75

قَالُوا۟ جَزَٰٓؤُهُۥ مَن وُجِدَ فِى رَحْلِهِۦ فَهُوَ جَزَٰٓؤُهُۥ ۚ كَذَٰلِكَ نَجْزِى ٱلظَّٰلِمِينَ

qaaluu jazaauhu man wujida fii rahlihi fahuwa jazaauhu kadzaalika najzii alzhzhaalimiina

Mereka menjawab: "Balasannya, ialah pada siapa diketemukan (barang yang hilang) dalam karungnya, maka dia sendirilah balasannya (tebusannya)". Demikianlah kami memberi pembalasan kepada orang-orang yang zalim.
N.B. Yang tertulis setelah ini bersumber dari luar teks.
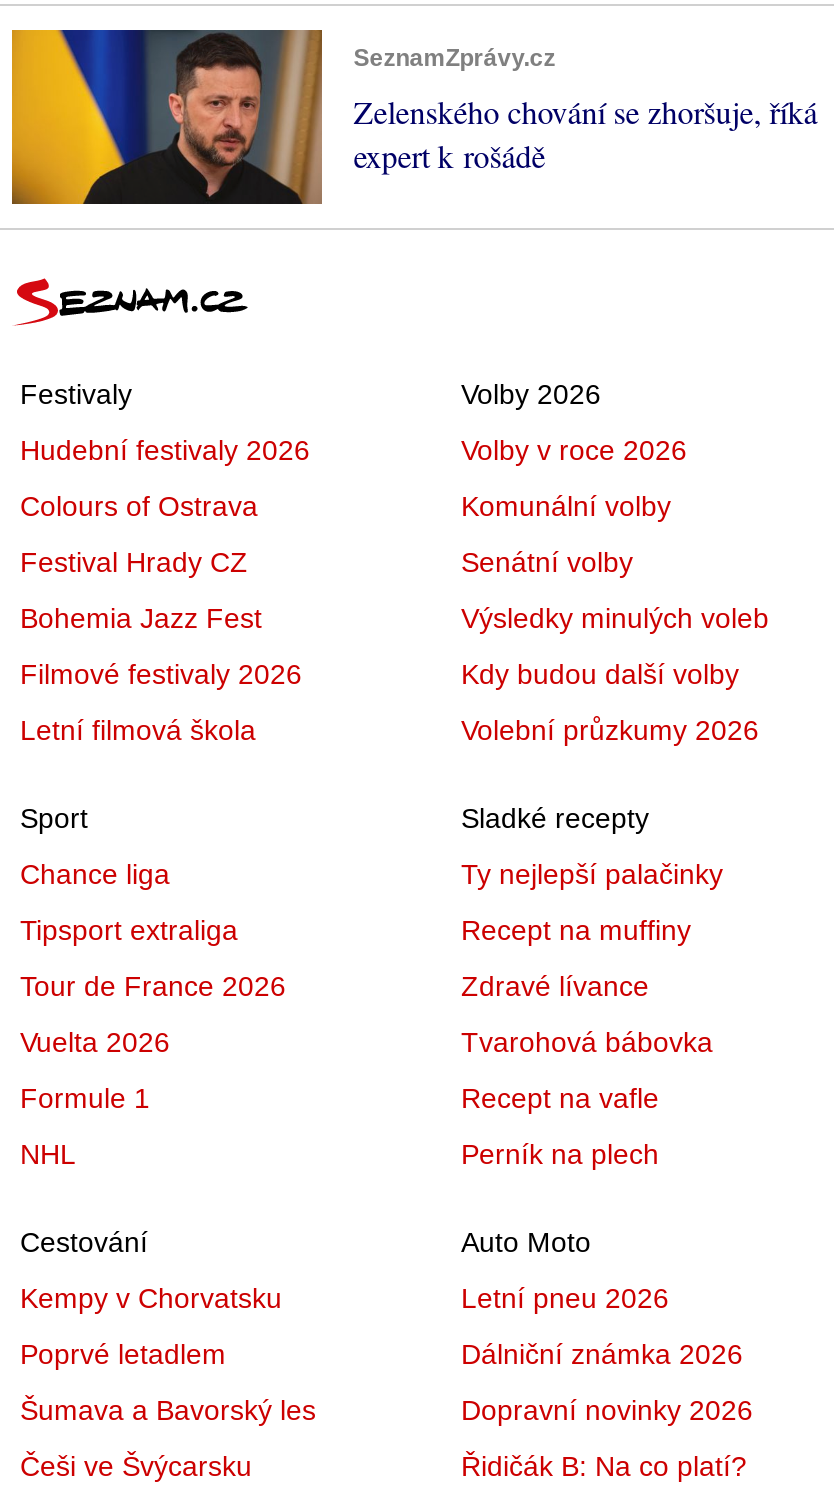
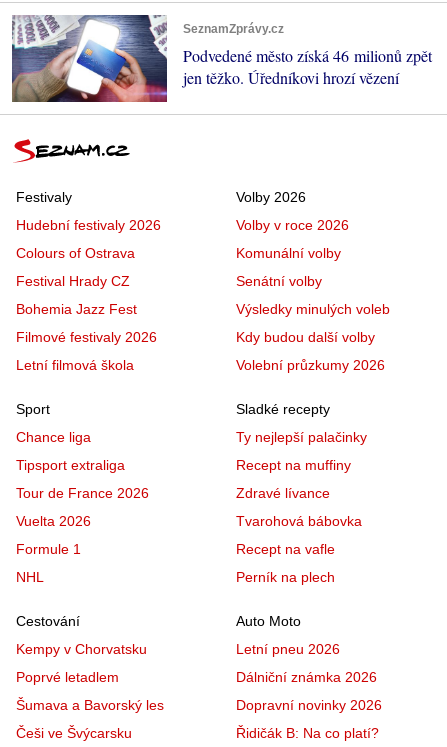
- [image]
- Zelenského chování se zhoršuje, říká
- expert k rošádě
+ [image]
+ Podvedené město získá 46 milionů zpět
+ jen těžko. Úředníkovi hrozí vězení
Tafsir al-Jalalain(Mereka menjawab, "Balasannya) lafal jazaauhu ini menjadi mubtada, sedangkan khabarnya ialah (ialah pada siapa ditemukan barang yang hilang itu dalam karungnya) maka ia harus dijadikan budak. Kemudian diperkuat dengan berikutnya (maka dia sendirilah) si pencuri itu sendiri (balasannya.") sebagai tebusan dari barang yang dicurinya, bukan orang lain. Ketentuan ini yaitu orang yang mencuri dihukum menjadi budak, merupakan syariat Nabi Yakub. (Demikianlah) seperti pembalasan itu (Kami memberi pembalasan kepada orang-orang yang lalim.) yaitu karena mencuri. Kemudian para penyeru itu mengajukan usul kepada Nabi Yusuf supaya karung-karung mereka diperiksa.